Starting with the line that mentions "[51,269,172,280] NODE.JS/ JAVASCRIPT", repeat each line verbatim until the entries end, both ends included.

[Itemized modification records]
=-=-=
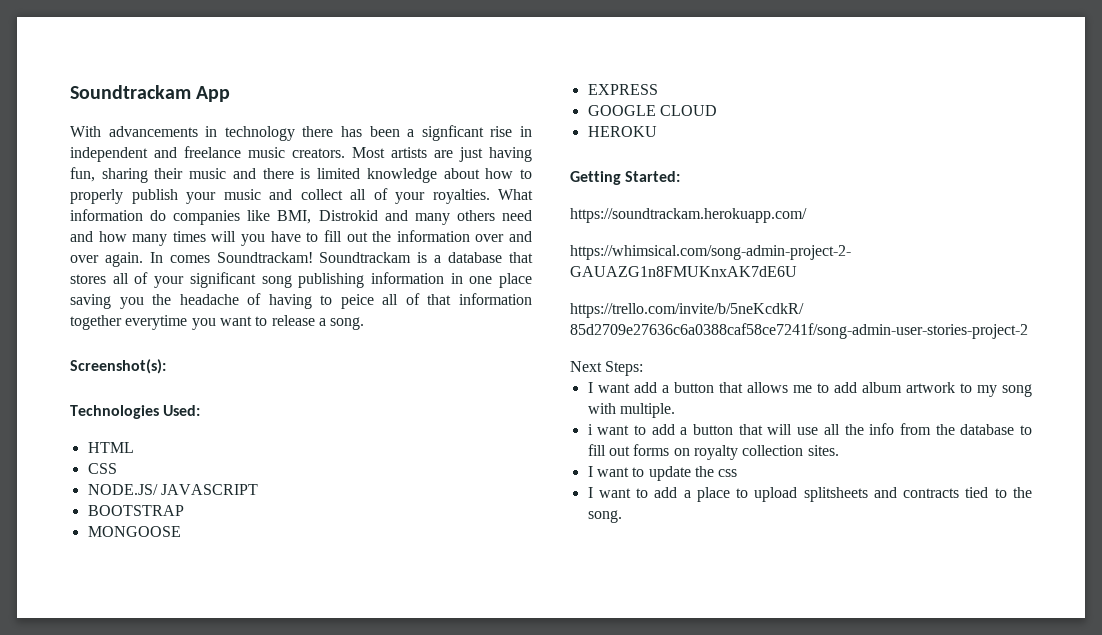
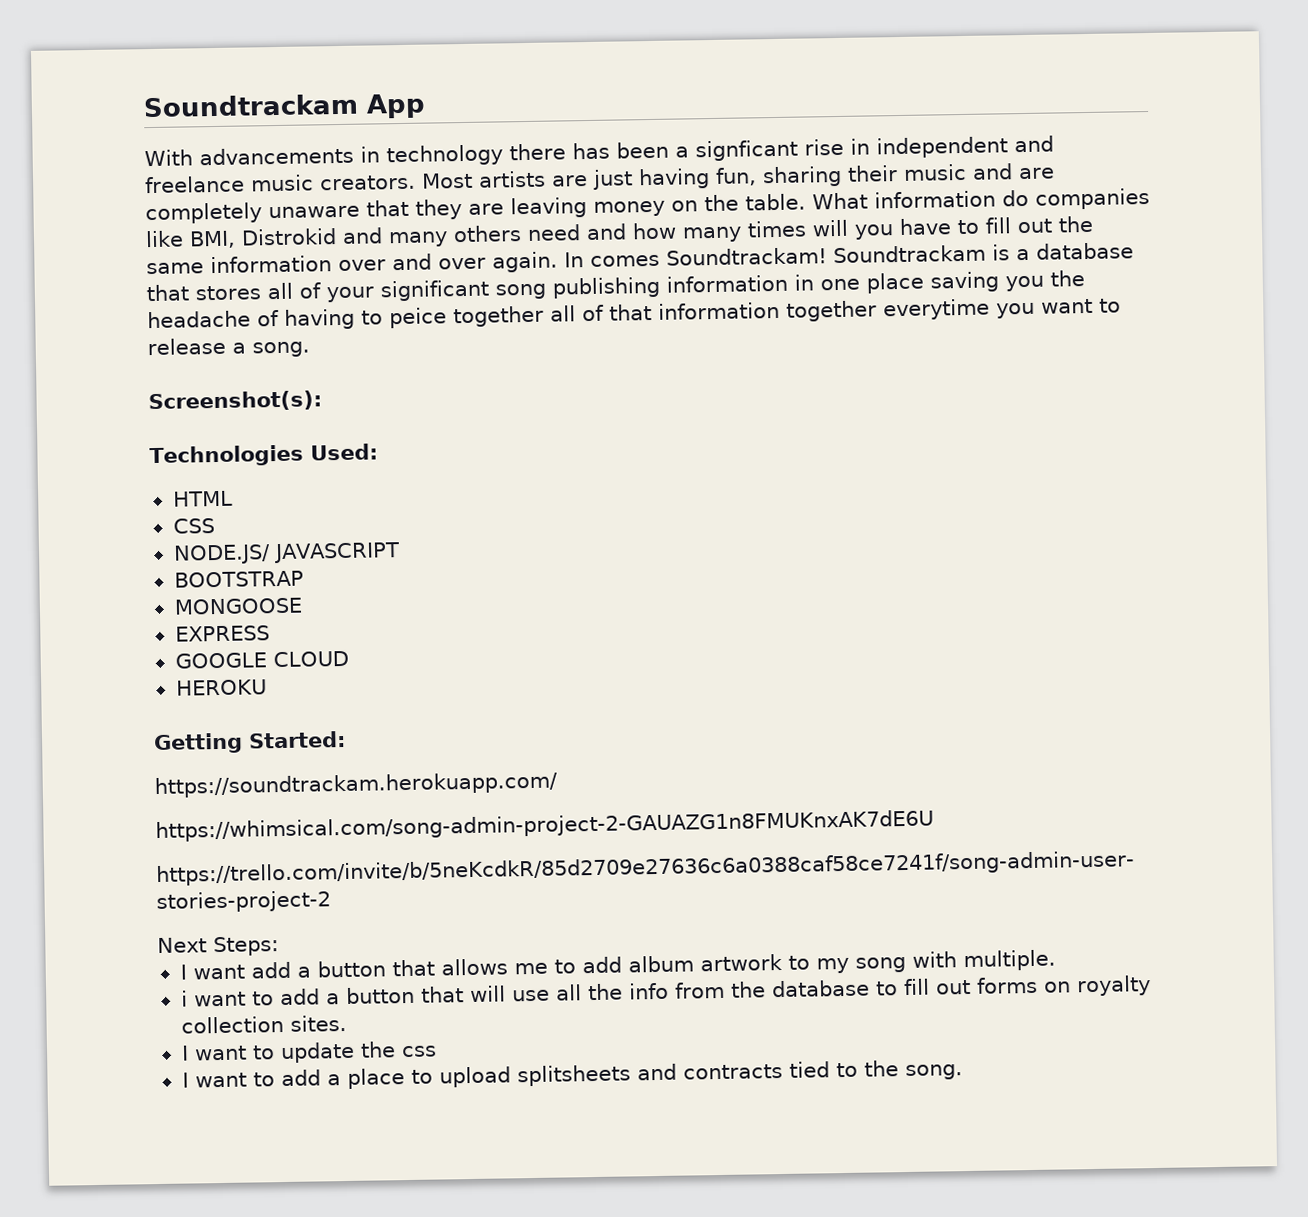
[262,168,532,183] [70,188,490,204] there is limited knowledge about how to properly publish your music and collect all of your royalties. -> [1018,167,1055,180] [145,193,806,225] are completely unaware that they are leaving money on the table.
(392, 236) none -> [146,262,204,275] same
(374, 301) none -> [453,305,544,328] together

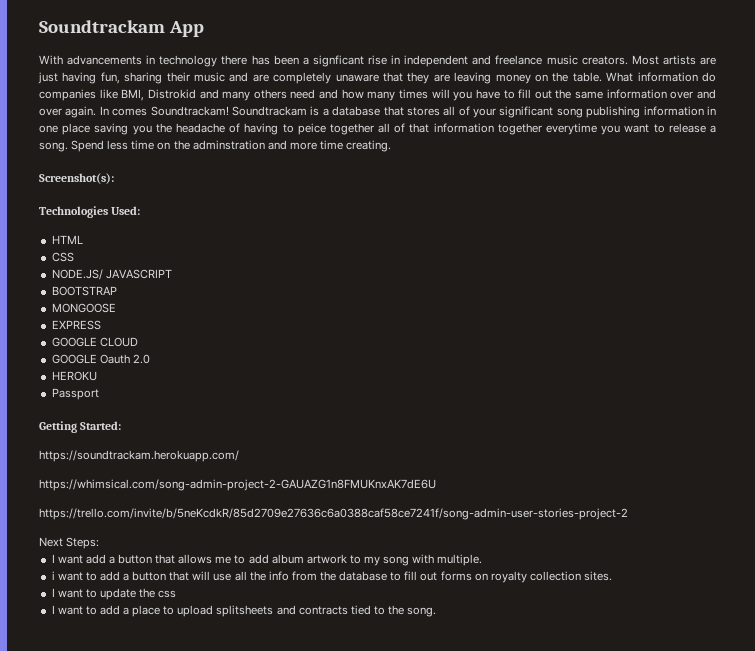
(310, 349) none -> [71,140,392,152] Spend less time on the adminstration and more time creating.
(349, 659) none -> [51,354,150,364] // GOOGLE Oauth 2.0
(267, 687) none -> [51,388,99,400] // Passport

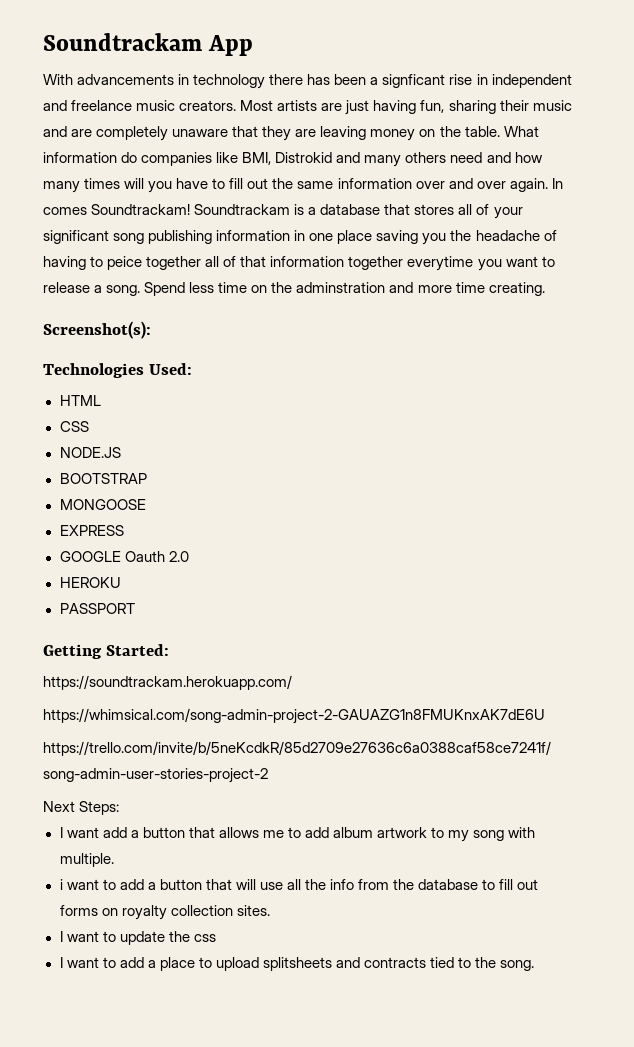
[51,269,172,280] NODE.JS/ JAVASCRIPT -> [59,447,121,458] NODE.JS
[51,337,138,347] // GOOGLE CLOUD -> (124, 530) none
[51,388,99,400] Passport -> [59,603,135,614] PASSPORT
=-=-=
• SOLUTION FOR THIS PROBLEM
[51,269,172,280] NODE.JS/ JAVASCRIPT -> [59,447,121,458] NODE.JS
[51,337,138,347] // GOOGLE CLOUD -> (124, 530) none
[51,388,99,400] Passport -> [59,603,135,614] PASSPORT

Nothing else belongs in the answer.